Entries supplied
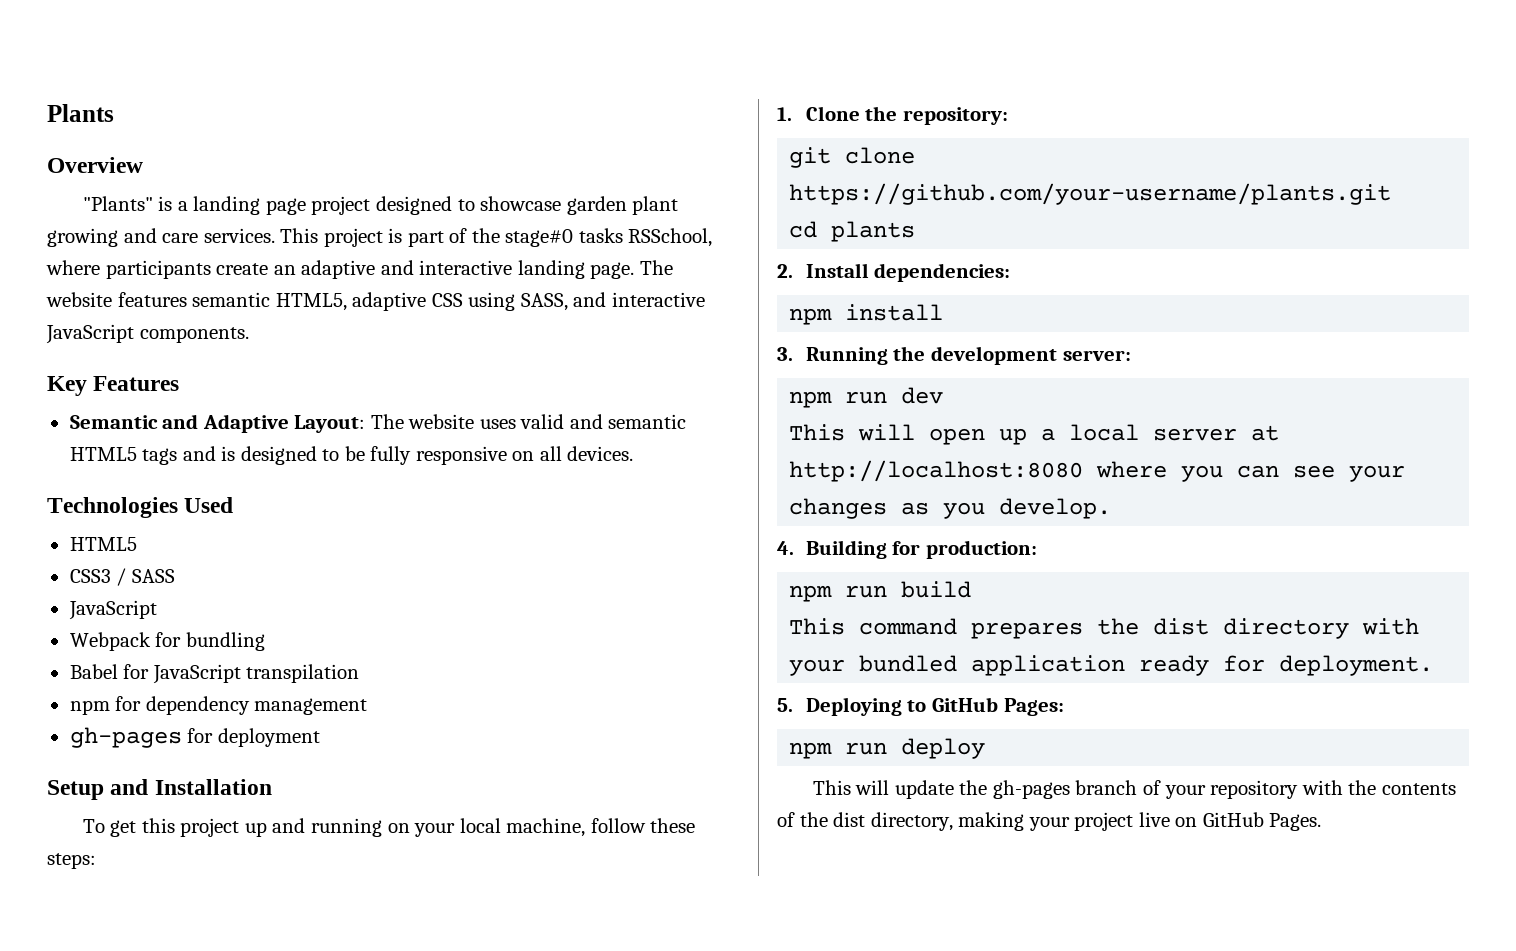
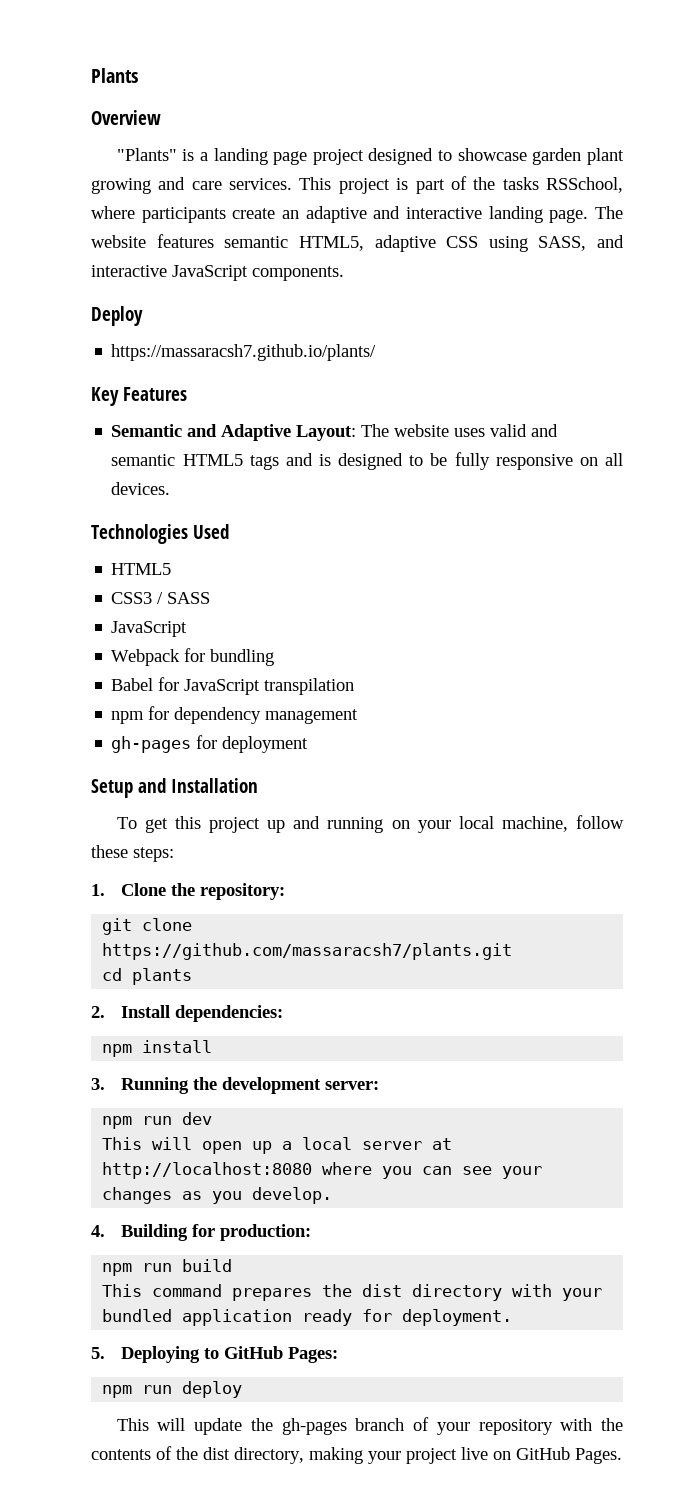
- This project is part of the stage#0 tasks RSSchool, where participants create an adaptive and interactive landing page.
+ This project is part of the tasks RSSchool, where participants create an adaptive and interactive landing page.
+ Deploy
+ https://massaracsh7.github.io/plants/
- git clone https://github.com/your-username/plants.git
+ git clone https://github.com/massaracsh7/plants.git

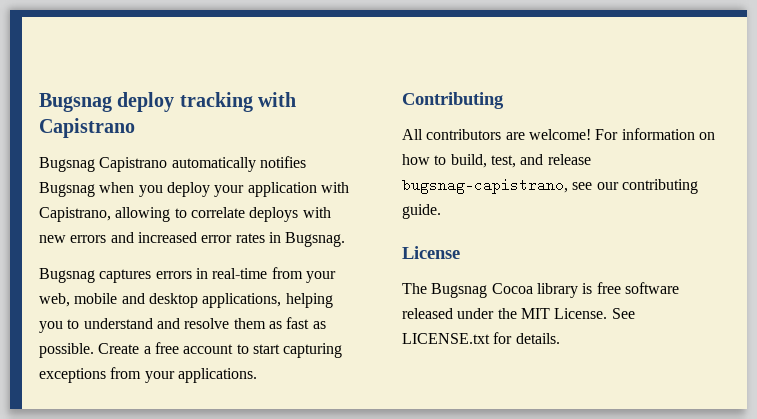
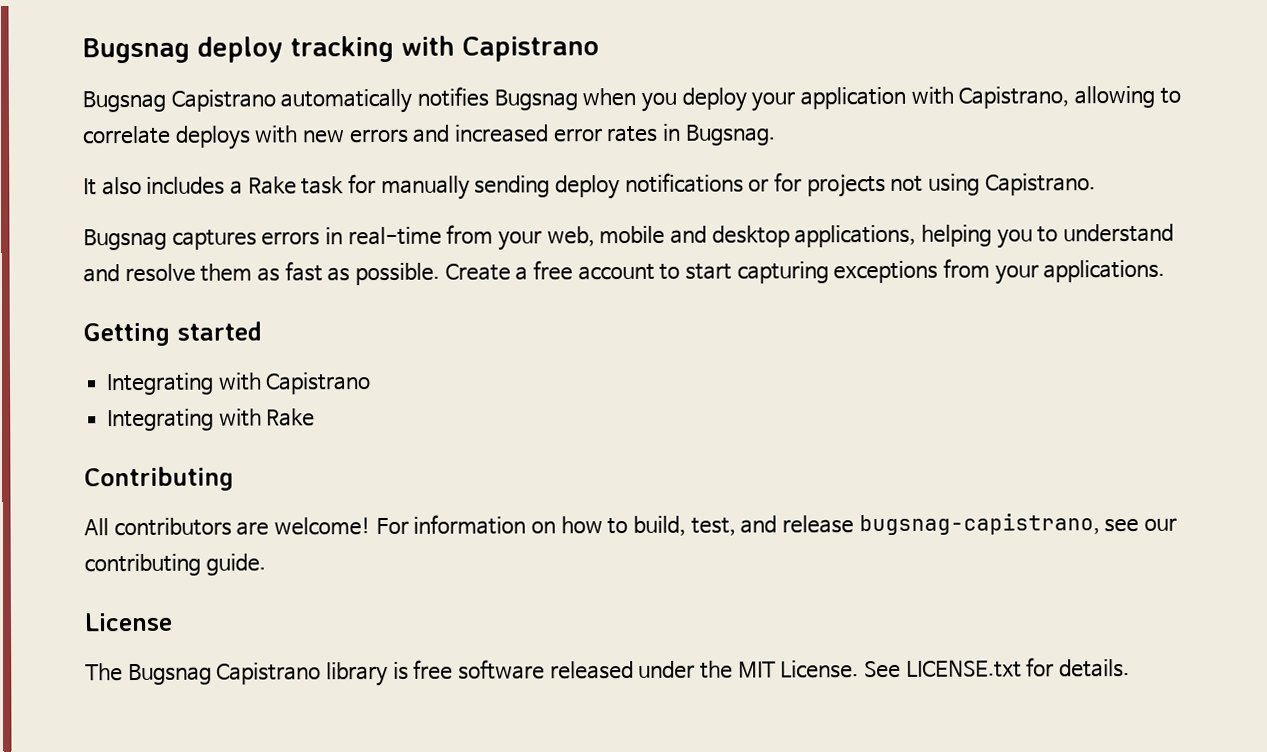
+ It also includes a Rake task for manually sending deploy notifications or for projects not using Capistrano.
+ Getting started
+ Integrating with Capistrano
+ Integrating with Rake
- The Bugsnag Cocoa library is free software released under the MIT License.
+ The Bugsnag Capistrano library is free software released under the MIT License.

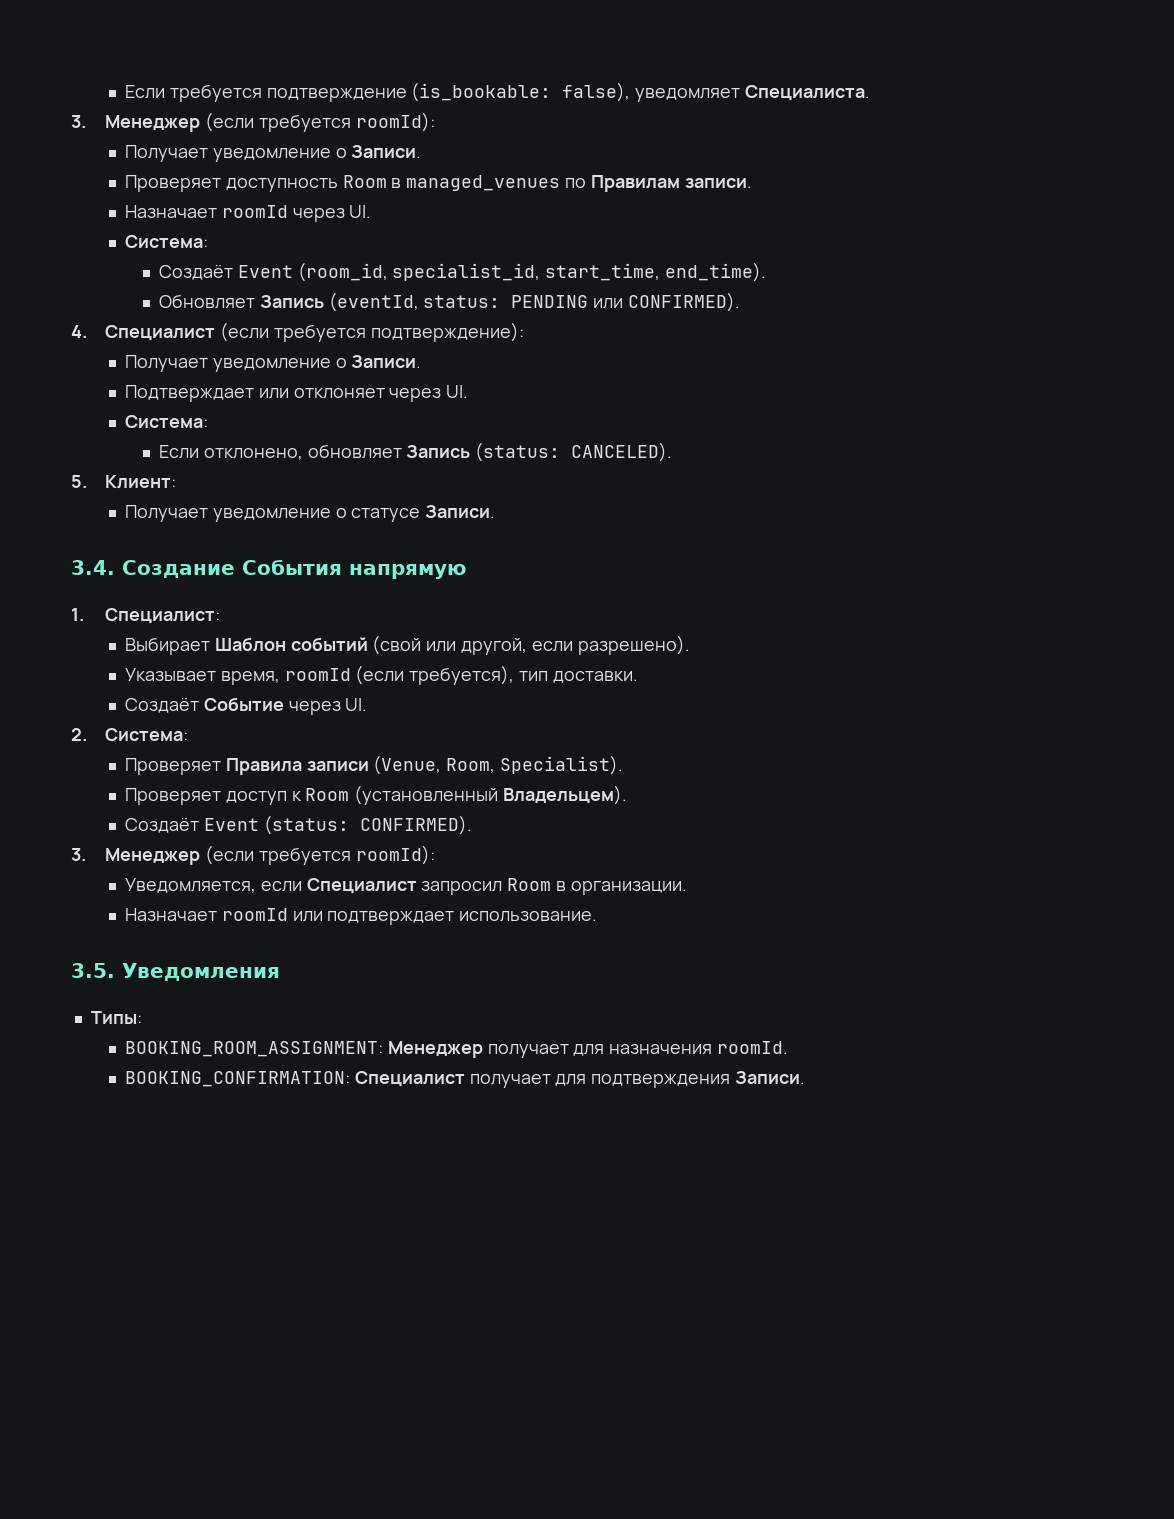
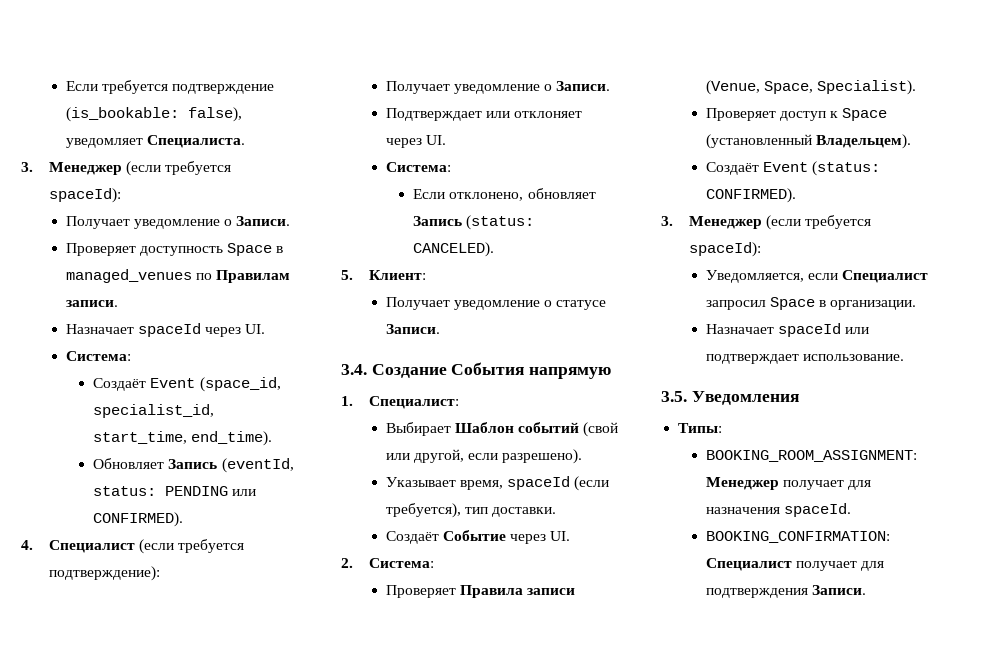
  Если требуется подтверждение (is_bookable: false), уведомляет Специалиста.
- 3. Менеджер (если требуется roomId):
+ 3. Менеджер (если требуется spaceId):
- Проверяет доступность Room в managed_venues по Правилам записи.
+ Проверяет доступность Space в managed_venues по Правилам записи.
- Назначает roomId через UI.
+ Назначает spaceId через UI.
- Создаёт Event (room_id, specialist_id, start_time, end_time).
+ Создаёт Event (space_id, specialist_id, start_time, end_time).
- Указывает время, roomId (если требуется), тип доставки.
+ Указывает время, spaceId (если требуется), тип доставки.
- Проверяет Правила записи (Venue, Room, Specialist).
+ Проверяет Правила записи (Venue, Space, Specialist).
- Проверяет доступ к Room (установленный Владельцем).
+ Проверяет доступ к Space (установленный Владельцем).
  Создаёт Event (status: CONFIRMED).
- 3. Менеджер (если требуется roomId):
+ 3. Менеджер (если требуется spaceId):
- Уведомляется, если Специалист запросил Room в организации.
+ Уведомляется, если Специалист запросил Space в организации.
- Назначает roomId или подтверждает использование.
+ Назначает spaceId или подтверждает использование.
- BOOKING_ROOM_ASSIGNMENT: Менеджер получает для назначения roomId.
+ BOOKING_ROOM_ASSIGNMENT: Менеджер получает для назначения spaceId.

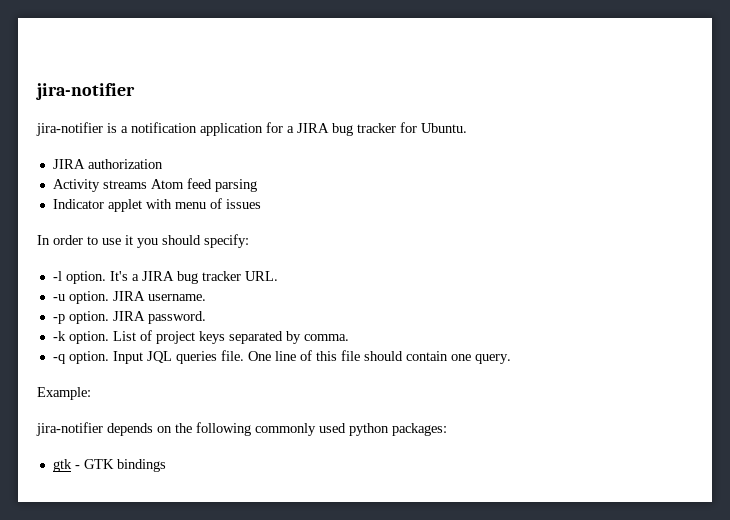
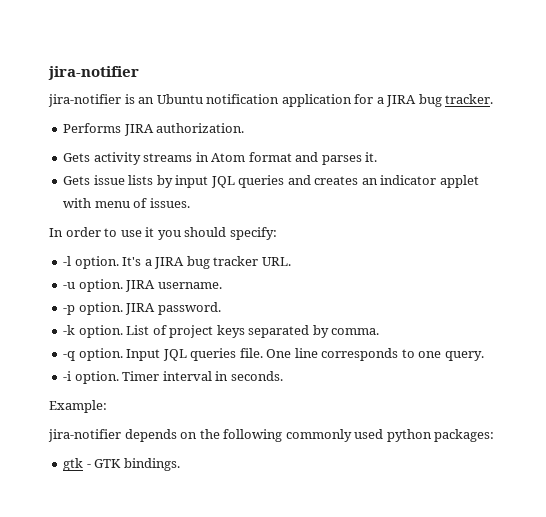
- jira-notifier is a notification application for a JIRA bug tracker for Ubuntu.
- JIRA authorization
- Activity streams Atom feed parsing
- Indicator applet with menu of issues
+ jira-notifier is an Ubuntu notification application for a JIRA bug tracker.
+ Performs JIRA authorization.
+ Gets activity streams in Atom format and parses it.
+ Gets issue lists by input JQL queries and creates an indicator applet with menu of issues.
- One line of this file should contain one query.
+ One line corresponds to one query.
+ -i option. Timer interval in seconds.
- gtk - GTK bindings
+ gtk - GTK bindings.

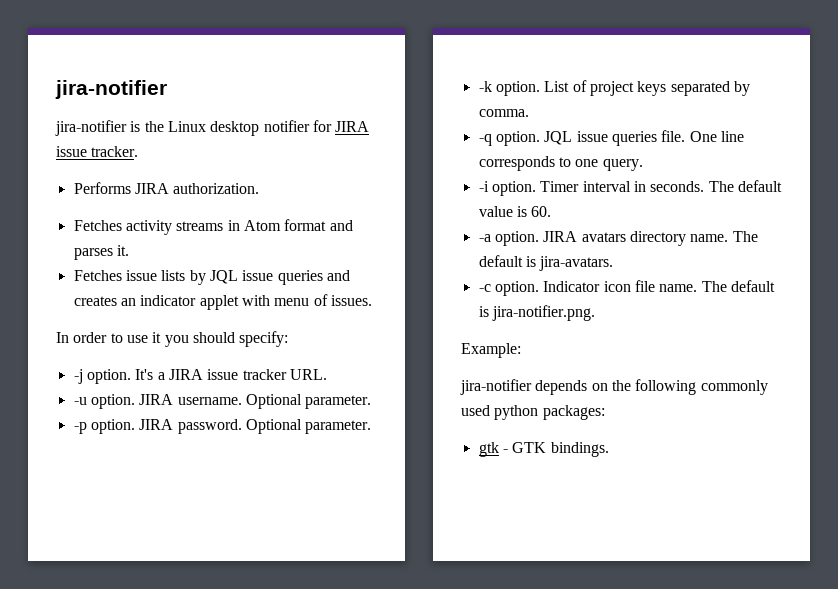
- jira-notifier is an Ubuntu notification application for a JIRA bug tracker.
+ jira-notifier is the Linux desktop notifier for JIRA issue tracker.
- Gets activity streams in Atom format and parses it.
+ Fetches activity streams in Atom format and parses it.
- Gets issue lists by input JQL queries and creates an indicator applet with menu of issues.
+ Fetches issue lists by JQL issue queries and creates an indicator applet with menu of issues.
- -l option.
+ -j option.
- It's a JIRA bug tracker URL.
+ It's a JIRA issue tracker URL.
- JIRA username.
+ JIRA username. Optional parameter.
- JIRA password.
+ JIRA password. Optional parameter.
- Input JQL queries file.
+ JQL issue queries file.
+ The default value is 60.
+ -a option. JIRA avatars directory name. The default is jira-avatars.
+ -c option. Indicator icon file name. The default is jira-notifier.png.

What this task involves
Once you have counted the lines above containing the word "participants", state that number and nothing more.

Output for this task
2